# Exercise objective
Every line of the entries below that carries the string "level" should be copied.

*** Data listing ***

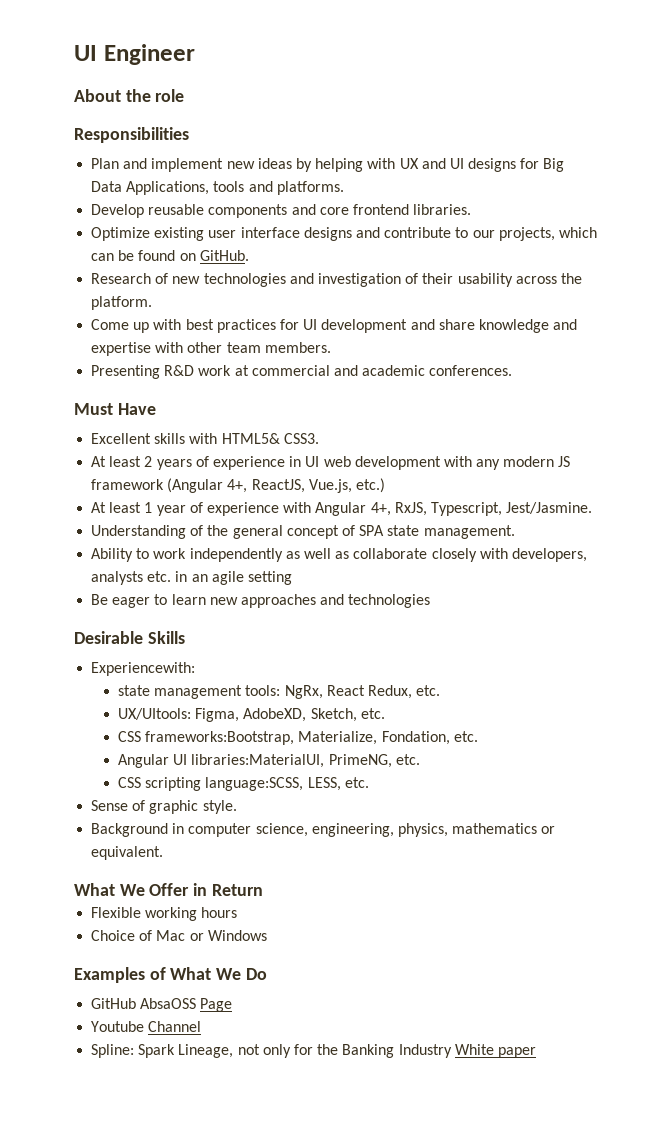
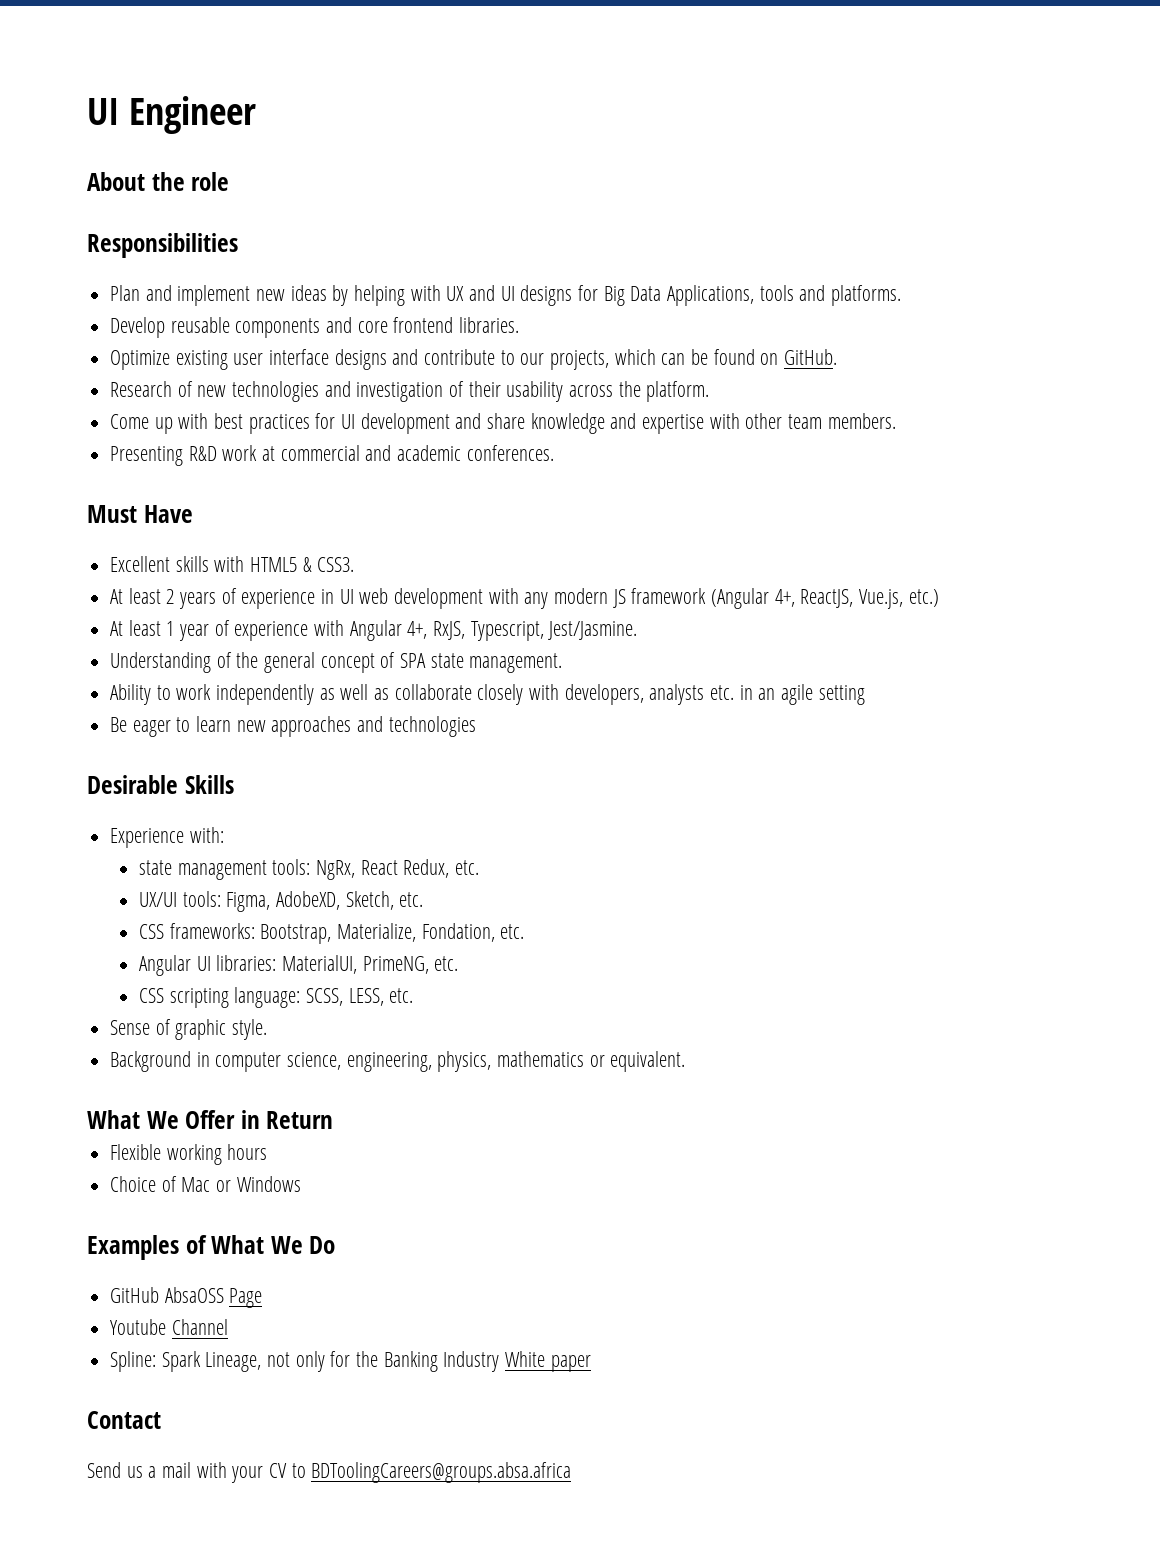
- Excellent skills with HTML5& CSS3.
+ Excellent skills with HTML5 & CSS3.
- Experiencewith:
+ Experience with:
- UX/UItools: Figma, AdobeXD, Sketch, etc.
+ UX/UI tools: Figma, AdobeXD, Sketch, etc.
- CSS frameworks:Bootstrap, Materialize, Fondation, etc.
+ CSS frameworks: Bootstrap, Materialize, Fondation, etc.
- Angular UI libraries:MaterialUI, PrimeNG, etc.
+ Angular UI libraries: MaterialUI, PrimeNG, etc.
- CSS scripting language:SCSS, LESS, etc.
+ CSS scripting language: SCSS, LESS, etc.
+ Contact
+ Send us a mail with your CV to BDToolingCareers@groups.absa.africa

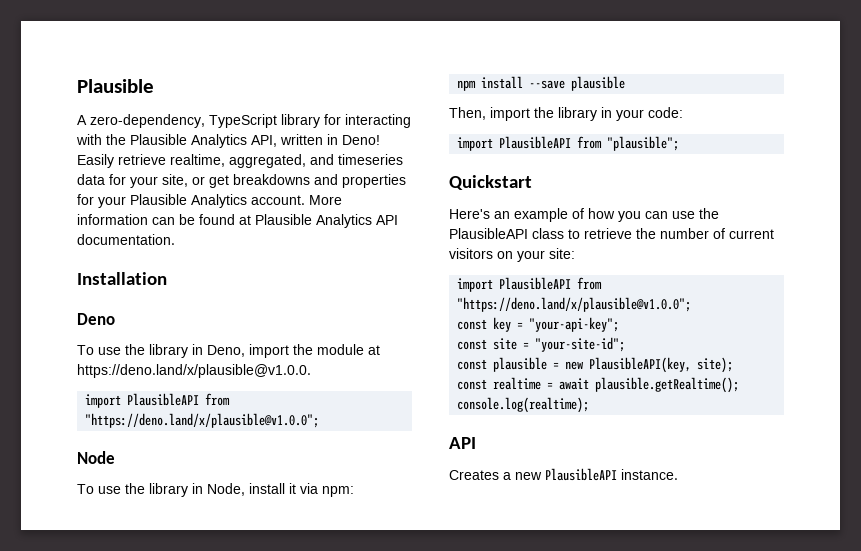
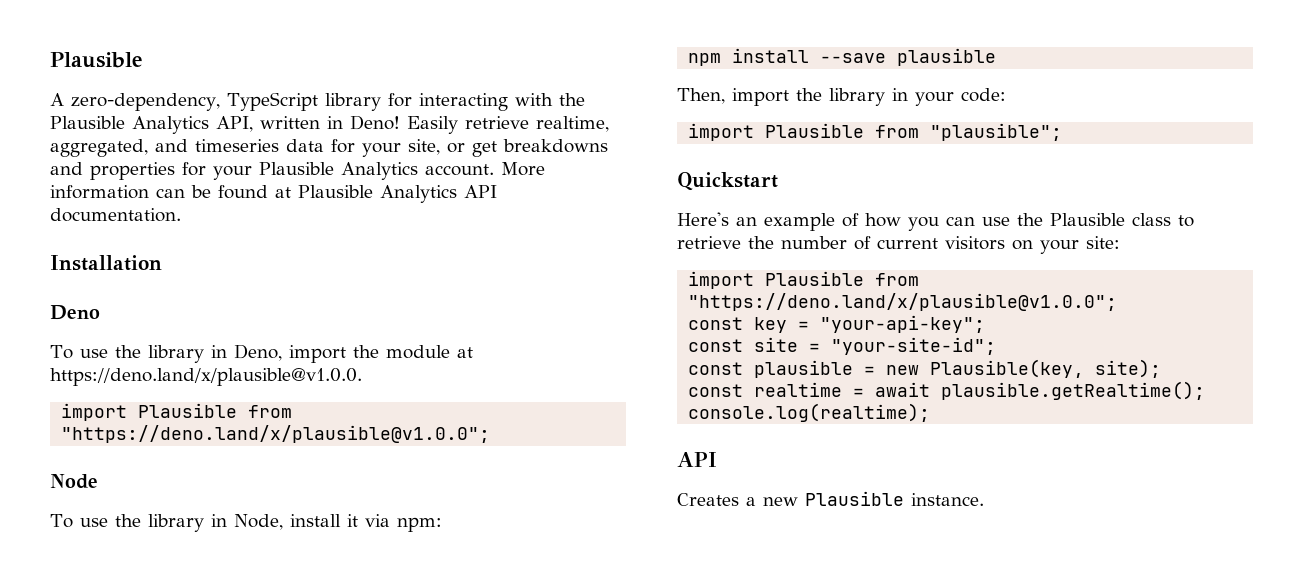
  To use the library in Deno, import the module at https://deno.land/x/plausible@v1.0.0.
- import PlausibleAPI from "https://deno.land/x/plausible@v1.0.0";
+ import Plausible from "https://deno.land/x/plausible@v1.0.0";
- import PlausibleAPI from "plausible";
+ import Plausible from "plausible";
- Here's an example of how you can use the PlausibleAPI class to retrieve the number of current visitors on your site:
- import PlausibleAPI from "https://deno.land/x/plausible@v1.0.0";
+ Here's an example of how you can use the Plausible class to retrieve the number of current visitors on your site:
+ import Plausible from "https://deno.land/x/plausible@v1.0.0";
- const plausible = new PlausibleAPI(key, site);
+ const plausible = new Plausible(key, site);
- Creates a new PlausibleAPI instance.
+ Creates a new Plausible instance.

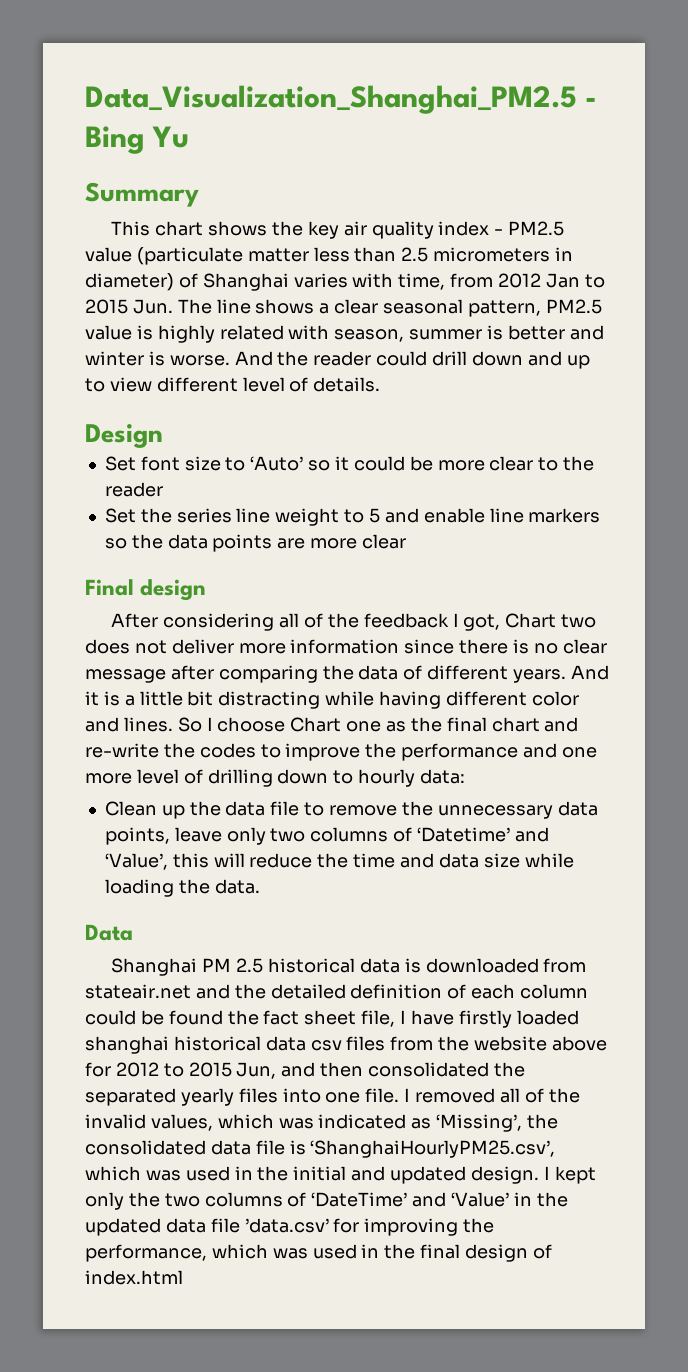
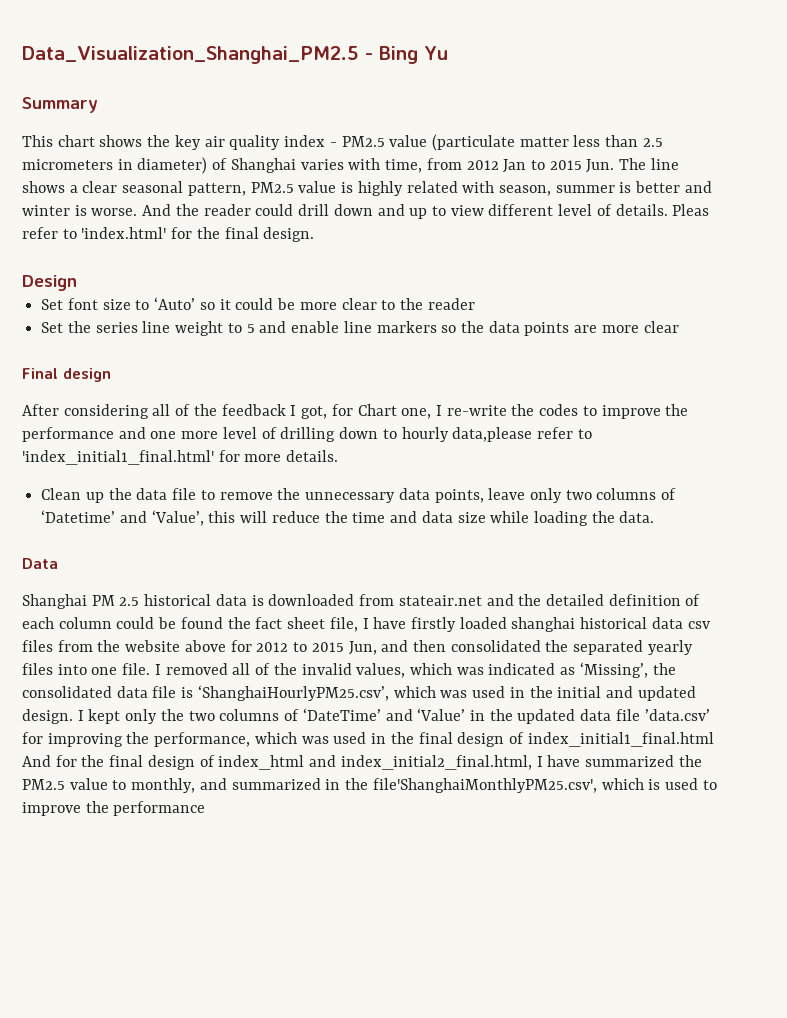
+ Pleas refer to 'index.html' for the final design.
- After considering all of the feedback I got, Chart two does not deliver more information since there is no clear message after comparing the data of different years. And it is a little bit distracting while having different color and lines. So I choose Chart one as the final chart and re-write the codes to improve the performance and one more level of drilling down to hourly data:
+ After considering all of the feedback I got, for Chart one, I re-write the codes to improve the performance and one more level of drilling down to hourly data,please refer to 'index_initial1_final.html' for more details.
- I kept only the two columns of ‘DateTime’ and ‘Value’ in the updated data file ’data.csv’ for improving the performance, which was used in the final design of index.html
+ I kept only the two columns of ‘DateTime’ and ‘Value’ in the updated data file ’data.csv’ for improving the performance, which was used in the final design of index_initial1_final.html And for the final design of index_html and index_initial2_final.html, I have summarized the PM2.5 value to monthly, and summarized in the file'ShanghaiMonthlyPM25.csv', which is used to improve the performance

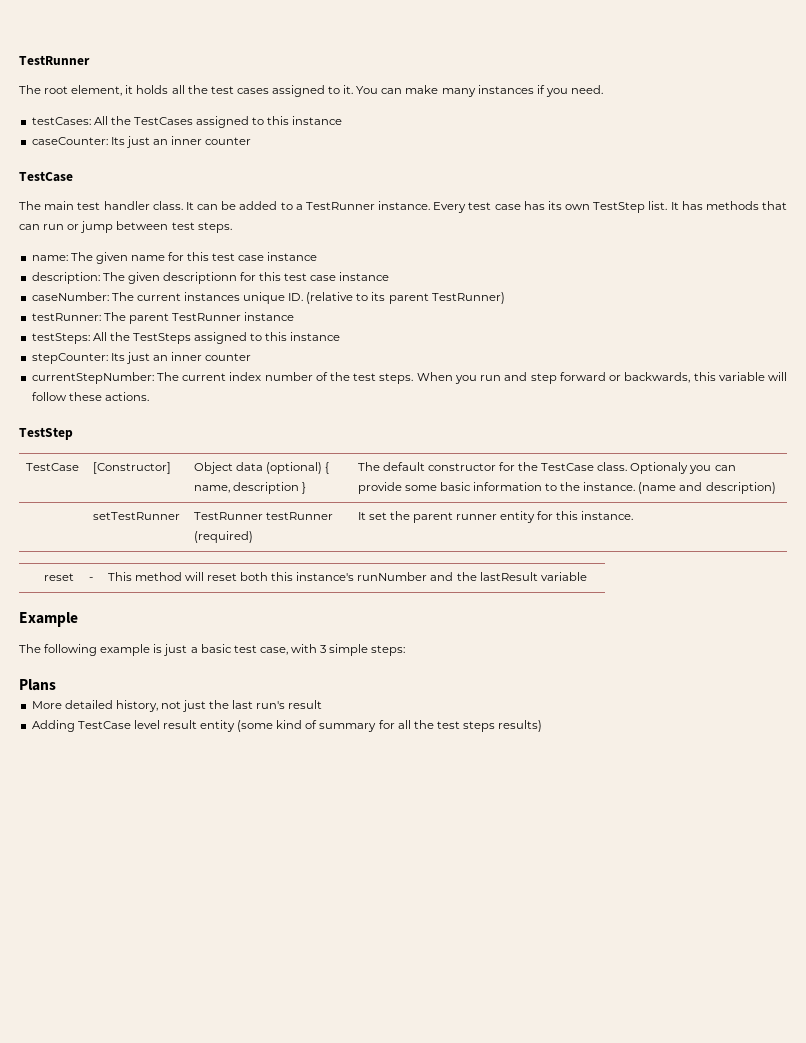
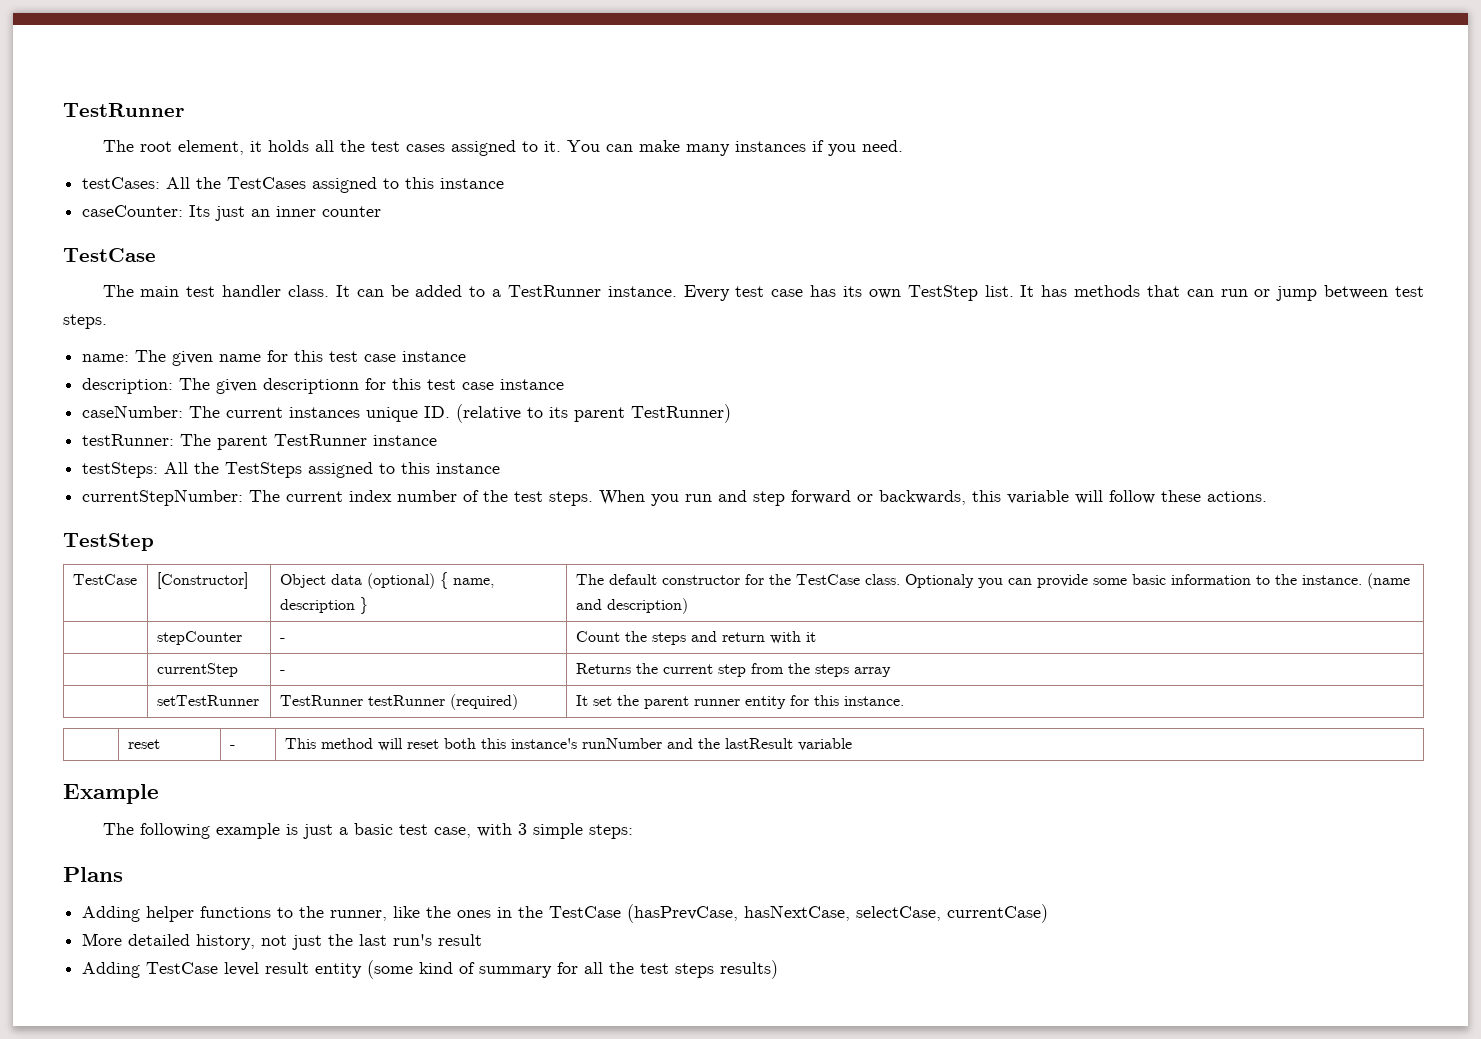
- stepCounter: Its just an inner counter
+ | stepCounter | - | Count the steps and return with it
+ | currentStep | - | Returns the current step from the steps array
+ Adding helper functions to the runner, like the ones in the TestCase (hasPrevCase, hasNextCase, selectCase, currentCase)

*** End of Data listing ***

# Problem solution
- After considering all of the feedback I got, Chart two does not deliver more information since there is no clear message after comparing the data of different years. And it is a little bit distracting while having different color and lines. So I choose Chart one as the final chart and re-write the codes to improve the performance and one more level of drilling down to hourly data:
+ After considering all of the feedback I got, for Chart one, I re-write the codes to improve the performance and one more level of drilling down to hourly data,please refer to 'index_initial1_final.html' for more details.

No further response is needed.